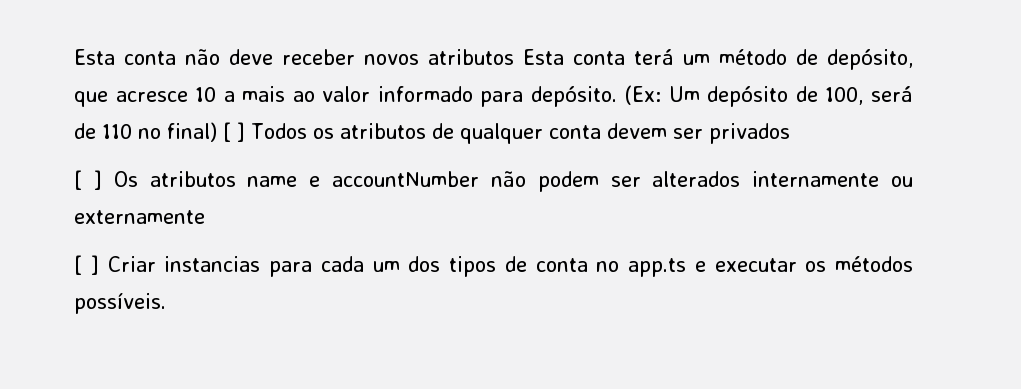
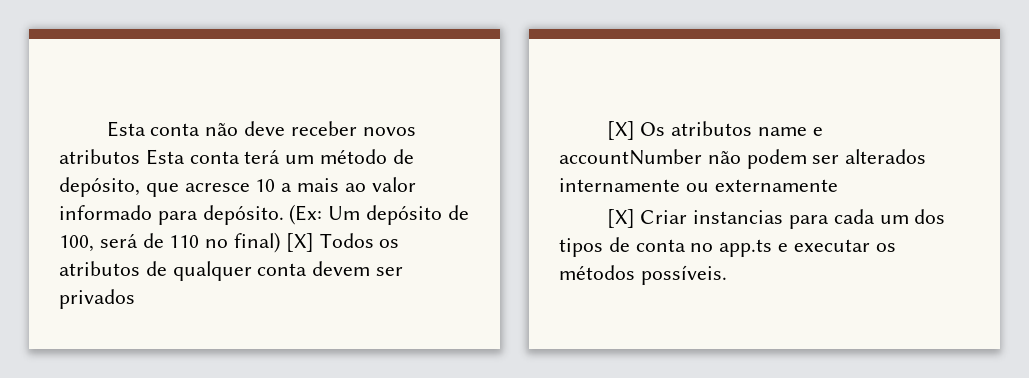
- (Ex: Um depósito de 100, será de 110 no final) [ ] Todos os atributos de qualquer conta devem ser privados
+ (Ex: Um depósito de 100, será de 110 no final) [X] Todos os atributos de qualquer conta devem ser privados
- [ ] Os atributos name e accountNumber não podem ser alterados internamente ou externamente
+ [X] Os atributos name e accountNumber não podem ser alterados internamente ou externamente
- [ ] Criar instancias para cada um dos tipos de conta no app.ts e executar os métodos possíveis.
+ [X] Criar instancias para cada um dos tipos de conta no app.ts e executar os métodos possíveis.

========================================================================

WHAT YOU SHOULD DO -
Using the data above, print every line exactly, omitting pictures.

ANSWER SPACE -
- (Ex: Um depósito de 100, será de 110 no final) [ ] Todos os atributos de qualquer conta devem ser privados
+ (Ex: Um depósito de 100, será de 110 no final) [X] Todos os atributos de qualquer conta devem ser privados
- [ ] Os atributos name e accountNumber não podem ser alterados internamente ou externamente
+ [X] Os atributos name e accountNumber não podem ser alterados internamente ou externamente
- [ ] Criar instancias para cada um dos tipos de conta no app.ts e executar os métodos possíveis.
+ [X] Criar instancias para cada um dos tipos de conta no app.ts e executar os métodos possíveis.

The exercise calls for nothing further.